En matière d’offre libérale spécialisée en psychiatrie, il est indéniable que l’offre de soin a été nettement diminuée par le départ de spécialistes qui n’ont pas été remplacés. C’est un fait auquel nous devons faire face, mais que nous ne pouvons maîtriser. Cependant au travers de travaux de concertation avec les professionnels de santé libéraux, l’établissement d’un accord pour une nouvelle convention collective serait apprécié. Celle-ci devrait permettre une actualisation de la nomenclature générale des actes médicaux qui, si elle est compatible avec l’état des finances de notre protection sociale généralisée (mise à mal pour l’instant par la pandémie de la CoViD-19), pourrait garantir une meilleure attractivité pour les professionnels du secteur psychiatrique.
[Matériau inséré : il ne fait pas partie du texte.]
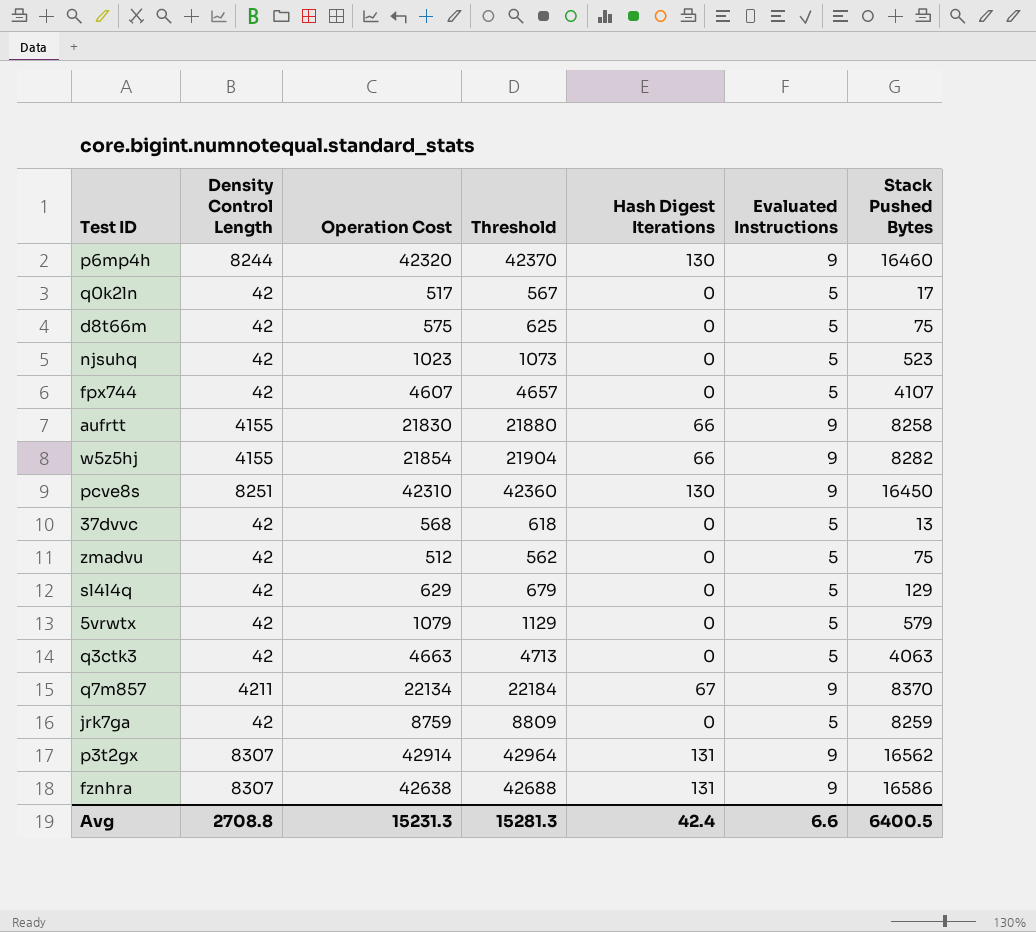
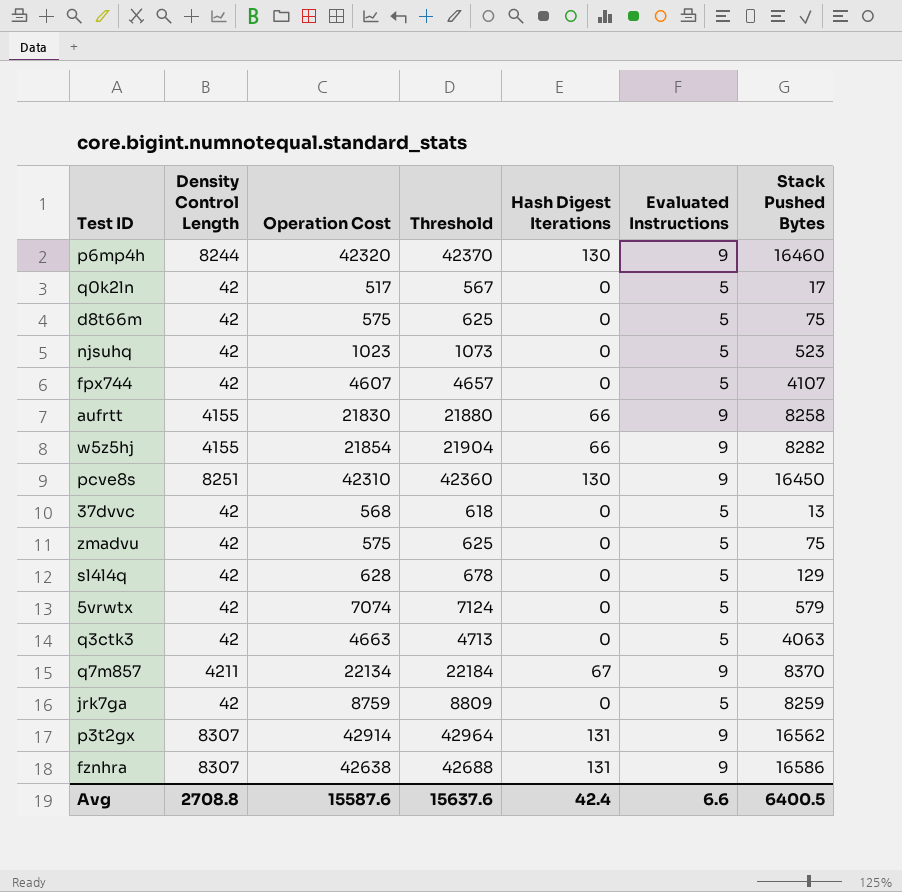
zmadvu | Operation Cost: 512 -> 575
zmadvu | Threshold: 562 -> 625
sl4l4q | Operation Cost: 629 -> 628
sl4l4q | Threshold: 679 -> 678
5vrwtx | Operation Cost: 1079 -> 7074
5vrwtx | Threshold: 1129 -> 7124
Avg | Operation Cost: 15231.3 -> 15587.6
Avg | Threshold: 15281.3 -> 15637.6

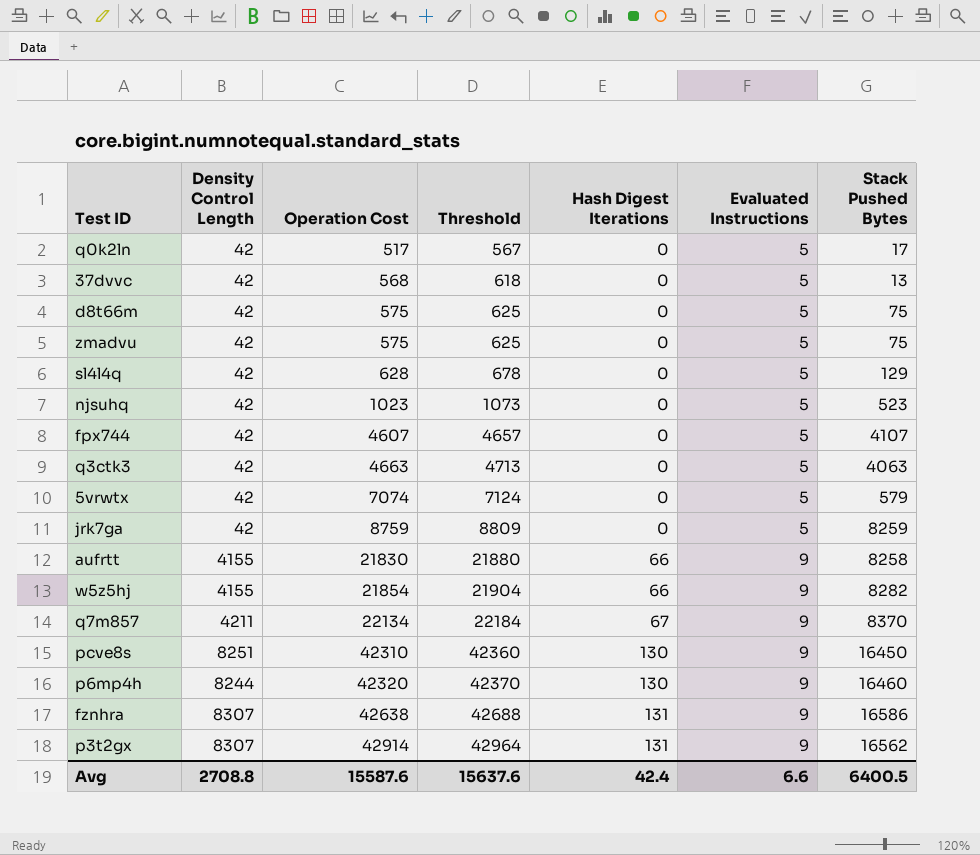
row order: none -> Operation Cost ascending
En ce qui concerne l’accès direct aux soins psychiatriques, la loi sur les médecins traitants, loin de porter atteinte à l’accès aux soins psychiatriques, a plutôt vocation à mieux accompagner cet accès dans le cadre du parcours de soins. Par ailleurs je précise que dans le cadre de l’addictologie la loi sur le médecin traitant ne s’applique pas.
Enfin, votre questionnement concerne, je cite : « les modalités modernes d’accessibilité, telle que la téléconsultation ». Je vous informe que deux expériences récentes ont été réalisées au sein des services de santé publique des îles Marquises. Une consultation à distance a été réalisée entre Ua-Huka et le CHPf ainsi qu’entre l’Hôpital Louis Rollin et le CHPf au moyen de deux valises de télémédecine. Ces expériences ont été positivement concluantes et seront suivies d’un déploiement dans d’autres centres de santé éloignés. Elles permettront ainsi de renforcer la qualité des soins et de permettre de sécuriser les personnels de santé en situation d’isolement, autant que de besoin ».